About ARM, Cloudflare uses them : [https://blog.cloudflare.com/arm-takes-
wing/](https://blog.cloudflare.com/arm-takes-wing/)

------
baybal2
Very impressive perf on ARMs side given it competes against decades of x86
specific optimisation in the code.

Intel for example for long intentionally made float performance close to
integer of same size, so there was no perf difference in scripting languages
that use float internally for all computations.

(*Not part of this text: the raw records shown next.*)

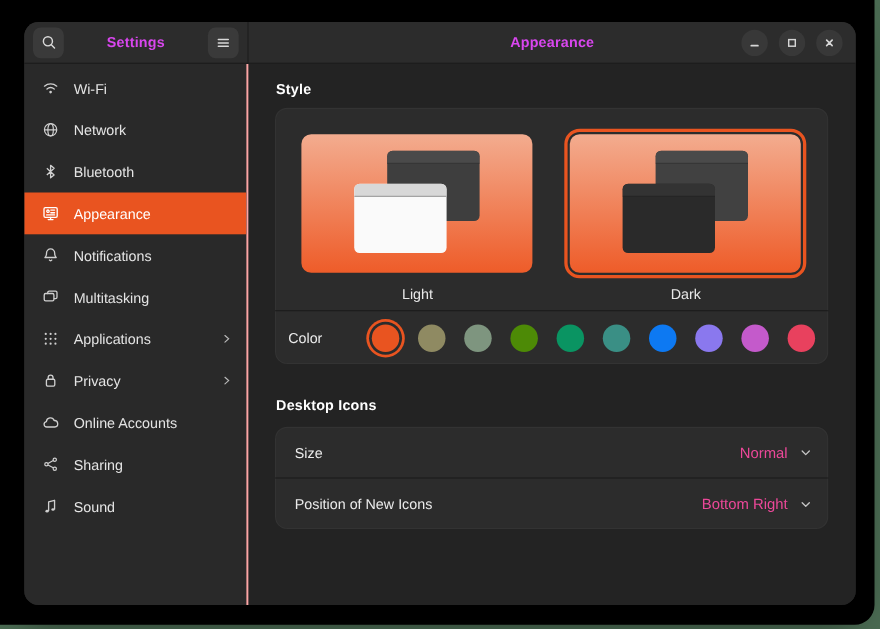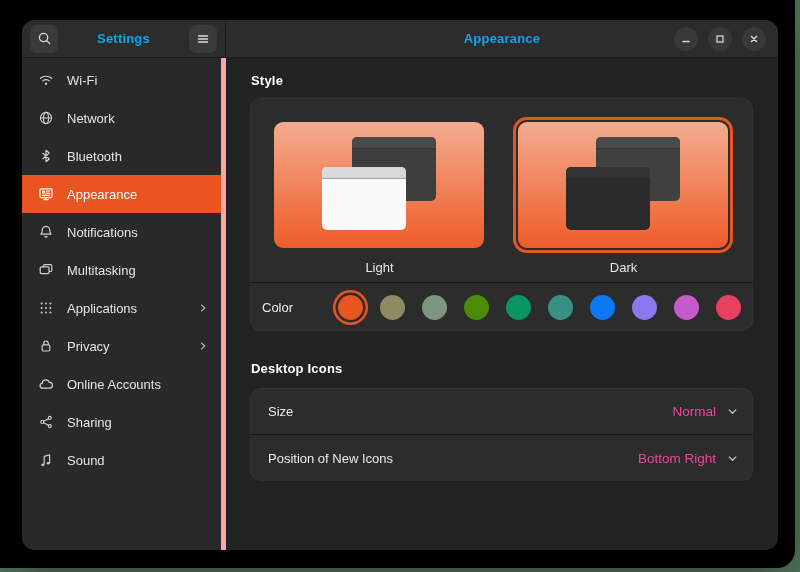--- a/index.html
+++ b/index.html
@@ -25,7 +25,7 @@
   .hb-right{justify-content:flex-end;padding-right:12px;}
   .hb-title{
     position:absolute;left:0;right:0;text-align:center;
-    font-weight:bold;color:#0ea5e9;letter-spacing:.2px;pointer-events:none;
+    font-weight:bold;color:#d946ef;letter-spacing:.2px;pointer-events:none;
   }
   .sq-btn{
     width:28px;height:28px;border-radius:7px;background:#3a3a3a;

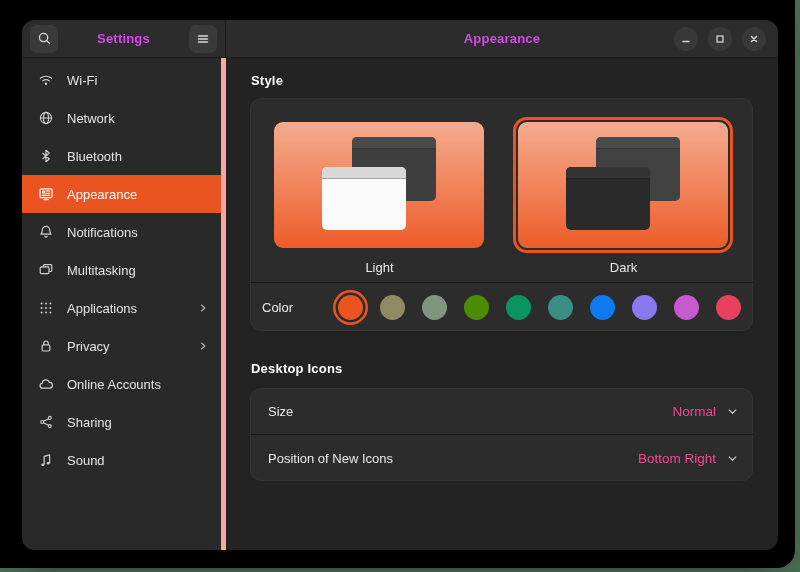--- a/index.html
+++ b/index.html
@@ -37,7 +37,7 @@
     margin-left:10px;z-index:2;
   }
   
-  .sidebar{background:#292929;border-right:5px solid #fca5a5;padding-top:3px;overflow:hidden;}
+  .sidebar{background:#292929;border-right:2px solid #fca5a5;padding-top:3px;overflow:hidden;}
   .side-row{
     height:38px;display:flex;align-items:center;gap:13px;
     padding:0 12px 0 16px;color:#e4e4e4;cursor:default;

ARM sucks at web benchmarks because ARM never put any accent on fp perf. Many
ARM cores simply don't have fp units at all. The most popular JS vm V8 does a
lot of useless float>integer and back conversions under the hood, and that
doesn't help either. They are almost free on x86, but degrade js perf on
smartphones by double digits.

Second, vector math and vector float math have close to no use in web loads,
but a lot of devs still try to put SSE instructions everywhere simply because
SSE is many times faster than simple math and many binary manipulations on
x86.

ARM on other hand is relatively good with making a lot of ops on byte and
double data, because it was historically never aimed at number crunching with
extra wide vector instructions.

For the same reason ARMs UCS-2 and UTF-16 parsing performance is that bad. All
kinds of parsers exploit fast register renaming on x86 to run tzcnt with very
good perf, but they have to revert to relatively slow SIMD bitmasks on ARM.
You can feel that a lot when you work with VMs/interpreters that use UCS-2 as
their internal unicode implementation.

Hardware peripherals were always x86 optimised too. Yes, almost every device
you can hook onto PCIE has been extensively optimised to work well with x86
style DMA, and some higher level APIs like I/O virtualisation, DMA offload
engines, and assumptions about typical controller, memory, and cache latency.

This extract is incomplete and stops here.